Polanski, perdu dans le grand escalier de son esprit perturbé

 

A quoi peut-on encore se fier, quand tous vos sens disjonctent et complotent contre vous ? Trelkovsky en reste coi, préférant se calfeutrer dans un appartement devenu peu à peu l’excroissance, noire et difforme, de ses propres névroses. Pas une fois ne s’élèvera son thème, un solo de clarinette chétif qui ne soulevait de toute façon pas davantage de bruit, dans ce cauchemar délétère de briques suintantes et de vitres sales, qu’un sanglot peureusement étouffé. Eût-elle essayé de sortir de son mutisme, cette timide rengaine, qu’un terrifiant cluster, emmailloté de cordes plus froides et plus acérées qu’un rasoir, l’aurait aussitôt écrasé de toute sa masse. La faute à Trelkovsky, que le rectangle livide de sa fenêtre a envoûté une fois encore. La silhouette qu’il dévore du regard, de l’autre côté de la cour, appartient à une femme, couverte de bandelettes à la façon d’une momie. L’effeuillage macabre qui s’ensuit, au son grinçant de la litanie de Sarde, révèle des yeux noirs et malgré tout brillants, et un sourire narquois… voire — horreur suprême ! — aguicheur.

 

Cette femme, c’est Simone Choule. La suicidée. L’ancienne locataire des lieux, dont le logement échut, telle une malédiction antique, à notre infortuné bonhomme. Celle dont tous les résidents voudraient le voir adopter les petites manies et le train-train huilé. Machination tortueuse ou paranoïa mortifère, qu’importe à ce stade, qui marque d’un trait dur le point de non-retour. De jeux de miroir en hallucinations véristes, d’une chausse-trape enchâssée dans le quotidien grisâtre à une autre, Roman Polanski, à l’heure de conclure après Repulsion et Rosemary’s Baby sa trilogie dite « des appartements », n’accorde aucune grâce à son héros en perdition. Sarde n’est pas beaucoup plus enclin à la miséricorde, lui qui a clairement puisé dans le sac à malice des chantres de la musique contemporaine (Ligeti, Xenakis et consorts), convulsée en d’incessantes mutations depuis les années 50, avant de jeter un Paris exsangue aux frontières de l’irréel.
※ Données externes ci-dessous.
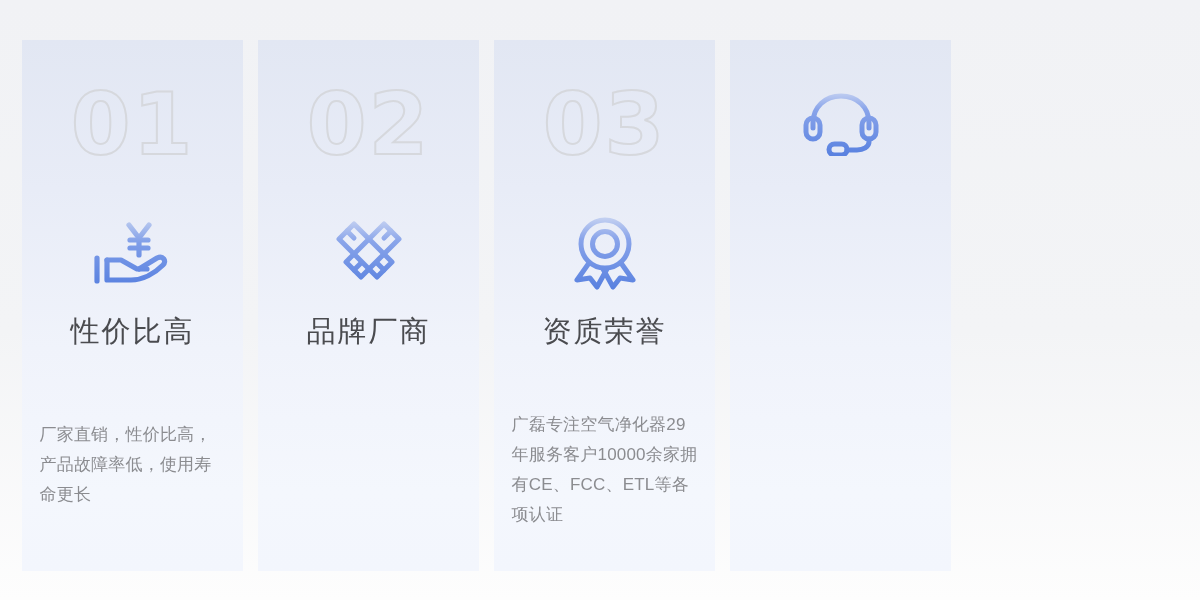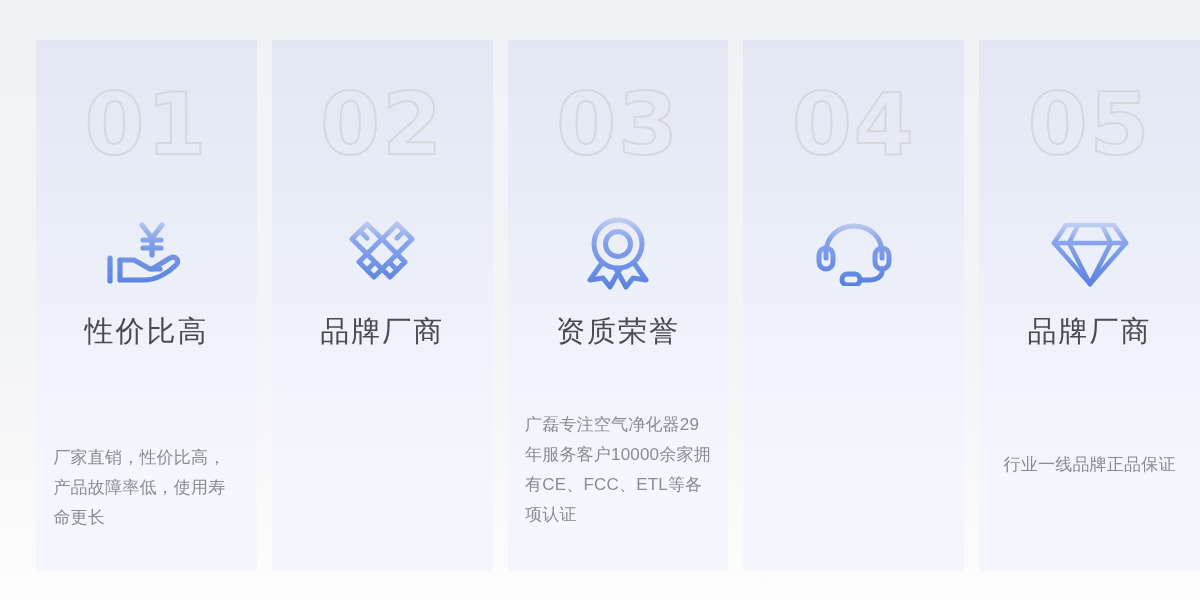--- a/index.html
+++ b/index.html
@@ -21,7 +21,7 @@
     display: flex;
     align-items: flex-start;
     justify-content: flex-start;
-    padding-left: 36px;
+    padding-left: 22px;
     box-sizing: border-box;
     background: linear-gradient(180deg, #f1f2f5 0%, #f3f4f6 55%, #fdfdfd 100%);
   }

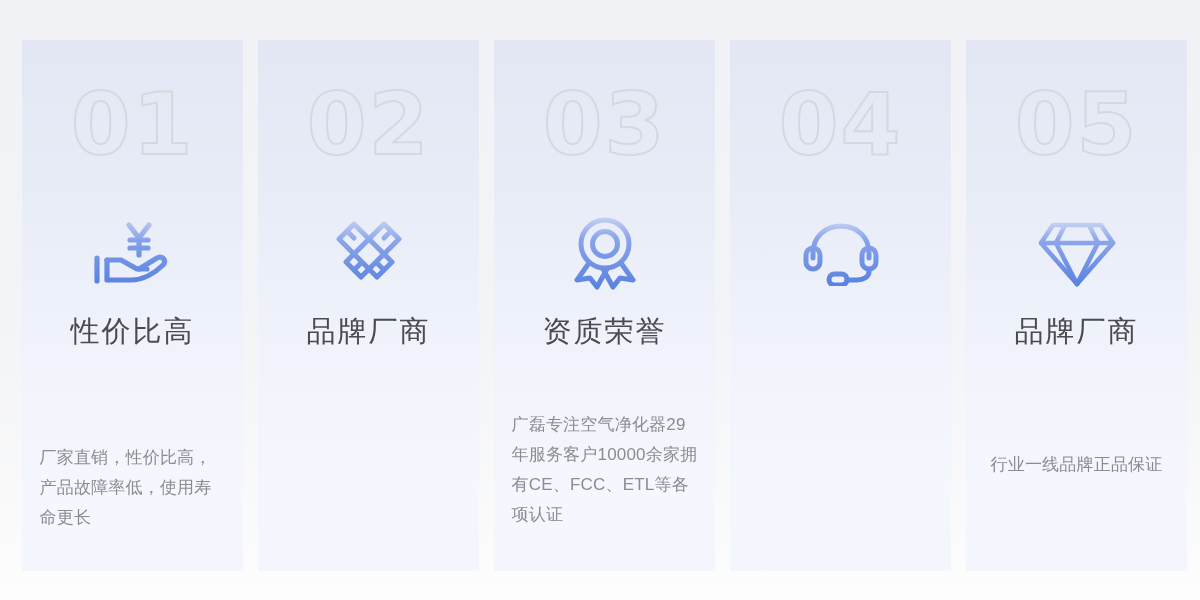--- a/index.html
+++ b/index.html
@@ -170,7 +170,6 @@
   </div>
 
   <div class="feature-card">
-    <div class="card-number">04</div>
     <div class="card-icon">
       <svg width="76" height="66" viewBox="0 0 76 66" fill="none">
         <defs>

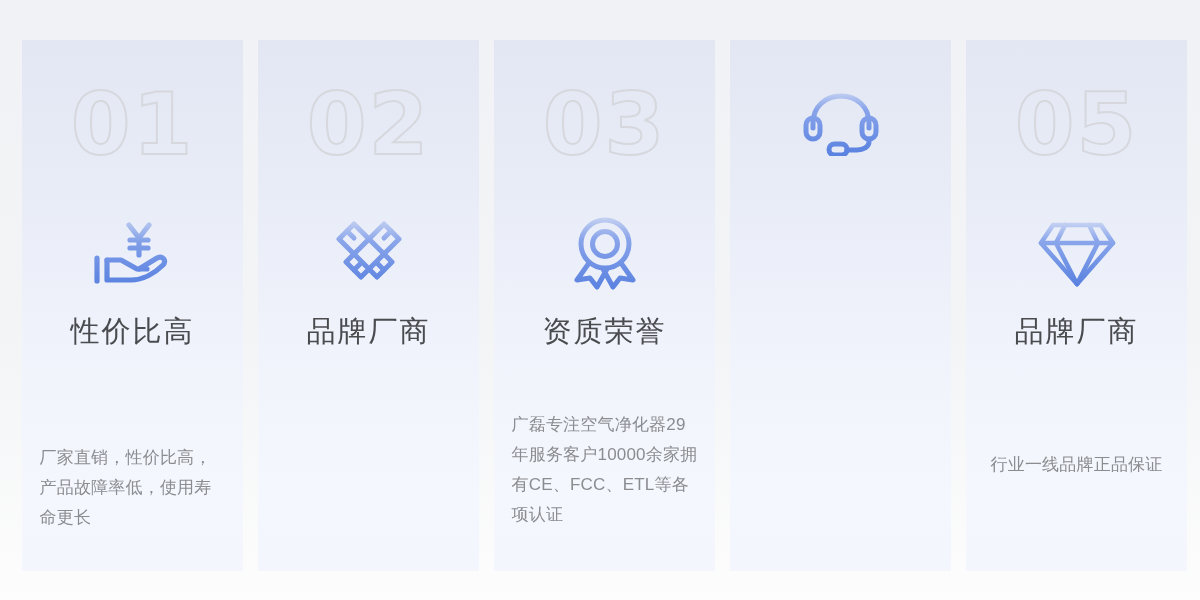--- a/index.html
+++ b/index.html
@@ -190,28 +190,6 @@
     </div>
   </div>
 
-  <div class="feature-card">
-    <div class="card-number">05</div>
-    <div class="card-icon">
-      <svg width="80" height="70" viewBox="0 0 80 70" fill="none">
-        <defs>
-          <linearGradient id="g5" x1="40" y1="3" x2="40" y2="67" gradientUnits="userSpaceOnUse">
-            <stop offset="0" stop-color="#cbd6f3"></stop>
-            <stop offset="0.3" stop-color="#8ba6eb"></stop>
-            <stop offset="1" stop-color="#5a82e0"></stop>
-          </linearGradient>
-        </defs>
-        <g stroke="url(#g5)" stroke-width="4.6" stroke-linecap="round" stroke-linejoin="round" fill="none">
-          <path d="M16 7 H64 L76 25 L40 66 L4 25 Z"></path>
-          <path d="M4 25 H76"></path>
-          <path d="M28 7 L19 25 L40 66"></path>
-          <path d="M52 7 L61 25 L40 66"></path>
-        </g>
-      </svg>
-    </div>
-    <div class="card-title">品牌厂商</div>
-    <div class="card-desc is-centered">行业一线品牌正品保证</div>
-  </div>
 
 </div>
 

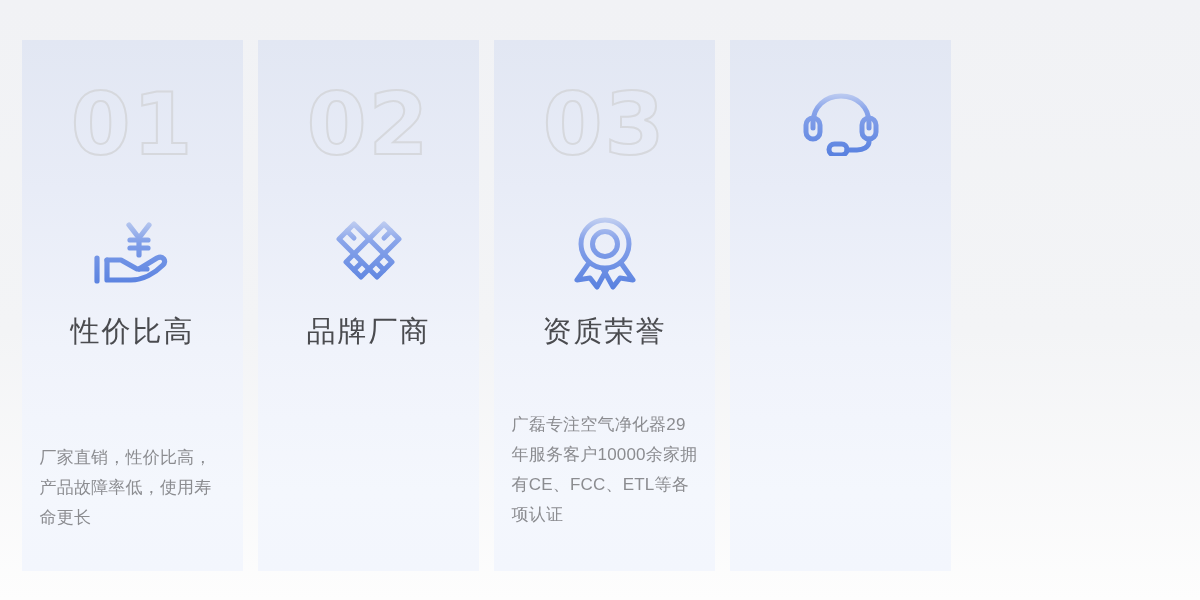--- a/index.html
+++ b/index.html
@@ -76,7 +76,7 @@
   }
 
   .card-desc {
-    margin-top: 91px;
+    margin-top: 68px;
     width: 186px;
     font-size: 17px;
     line-height: 30px;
Dans cette réalité-là, atroce miniature kafkaïenne, on se terre chez soi comme au fond d’une tranchée en état de siège, et l’on ne darde un œil au-delà de son étroit pourtour que pour… quoi ? Epier avidement son prochain, bien sûr. Et se repaître des reflets de l’âme qu’un bout de verre renverra peut-être.